── The data ──

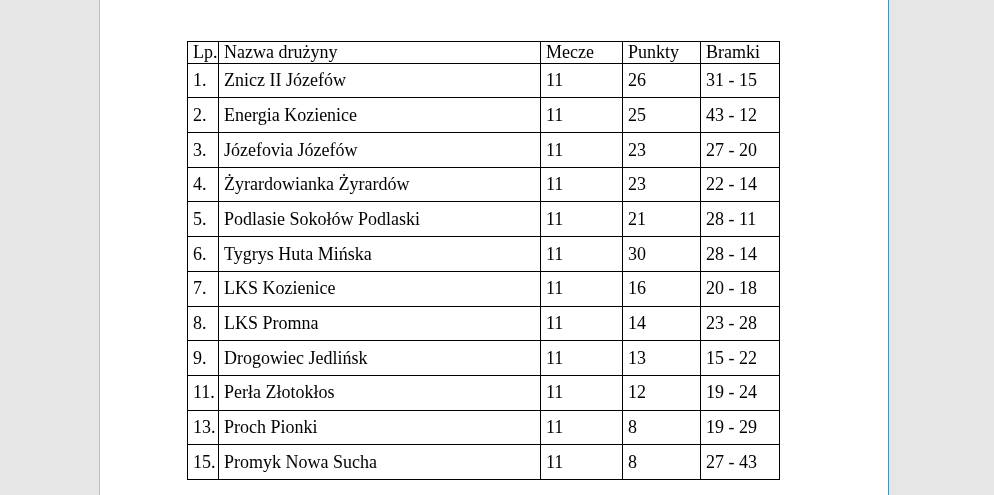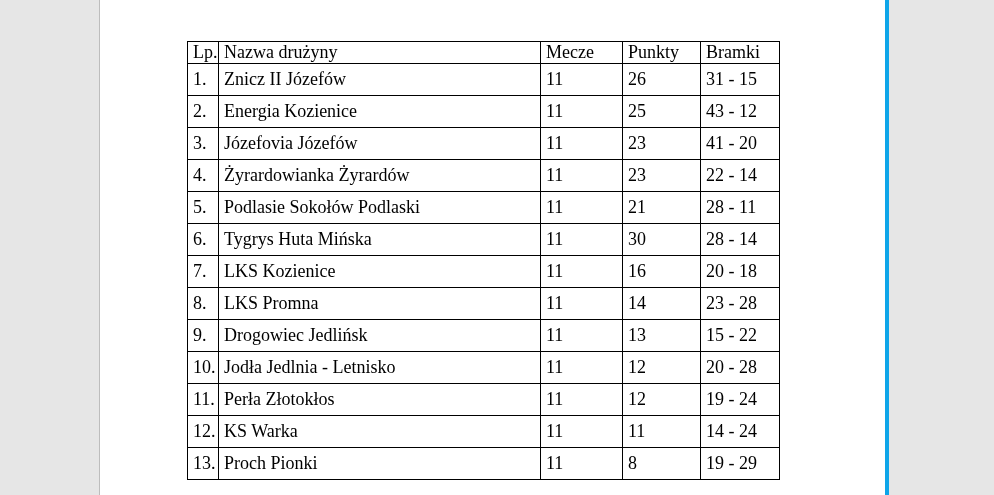--- a/index.html
+++ b/index.html
@@ -21,7 +21,7 @@
     height: 495px;
     background: #ffffff;
     border-left: 1px solid #bdbdbd;
-    border-right: 4px solid #0ea5e9;
+    border-right: 1px solid #0ea5e9;
   }
   table.standings {
     position: absolute;

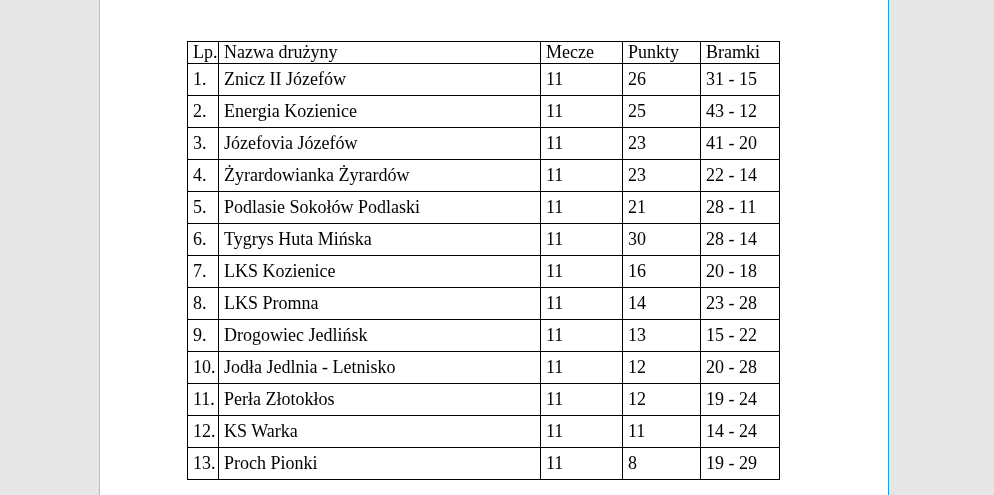--- a/index.html
+++ b/index.html
@@ -91,7 +91,7 @@
         <td>Józefovia Józefów</td>
         <td>11</td>
         <td>23</td>
-        <td>41 - 20</td>
+        <td>27 - 20</td>
       </tr>
       <tr>
         <td>4.</td>

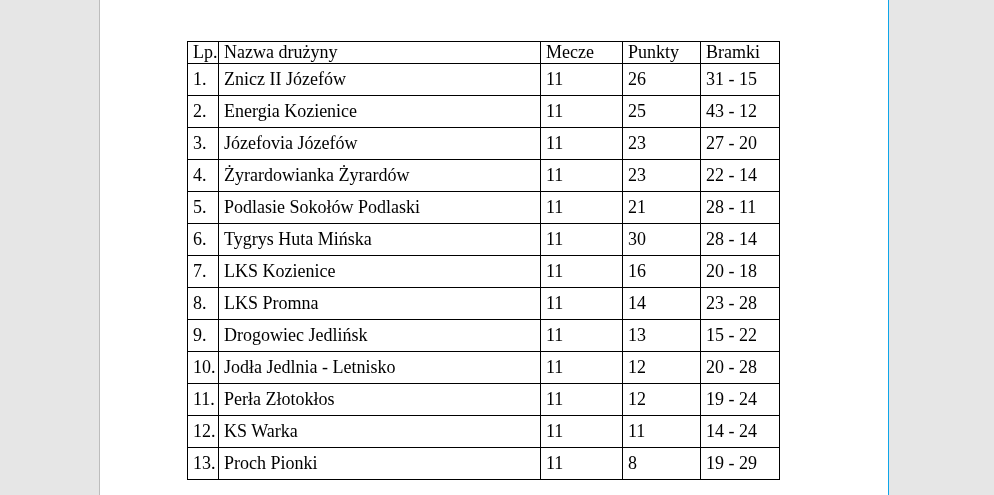--- a/index.html
+++ b/index.html
@@ -136,13 +136,6 @@
         <td>15 - 22</td>
       </tr>
       <tr>
-        <td>10.</td>
-        <td>Jodła Jedlnia - Letnisko</td>
-        <td>11</td>
-        <td>12</td>
-        <td>20 - 28</td>
-      </tr>
-      <tr>
         <td>11.</td>
         <td>Perła Złotokłos</td>
         <td>11</td>

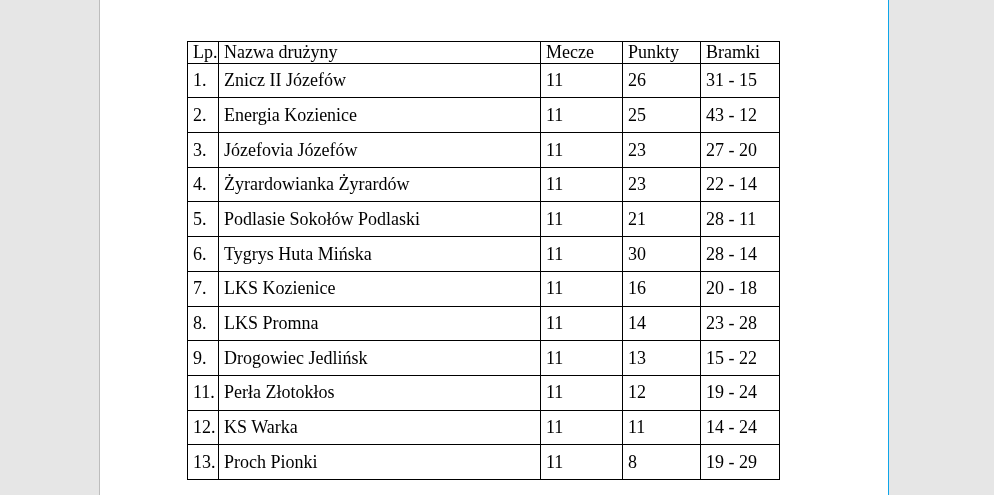--- a/index.html
+++ b/index.html
@@ -143,13 +143,6 @@
         <td>19 - 24</td>
       </tr>
       <tr>
-        <td>12.</td>
-        <td>KS Warka</td>
-        <td>11</td>
-        <td>11</td>
-        <td>14 - 24</td>
-      </tr>
-      <tr>
         <td>13.</td>
         <td>Proch Pionki</td>
         <td>11</td>

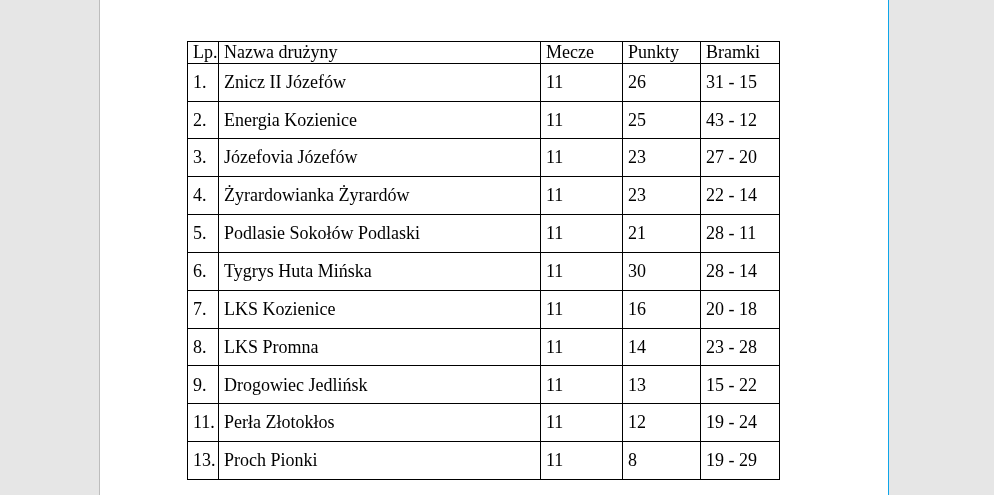--- a/index.html
+++ b/index.html
@@ -149,6 +149,13 @@
         <td>8</td>
         <td>19 - 29</td>
       </tr>
+      <tr>
+        <td>15.</td>
+        <td>Promyk Nowa Sucha</td>
+        <td>11</td>
+        <td>8</td>
+        <td>27 - 43</td>
+      </tr>
     </tbody>
   </table>
 </div>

───

» Your goal
Using the entries, count how many lines contain the string "solid". Write only the number.

» Task output
3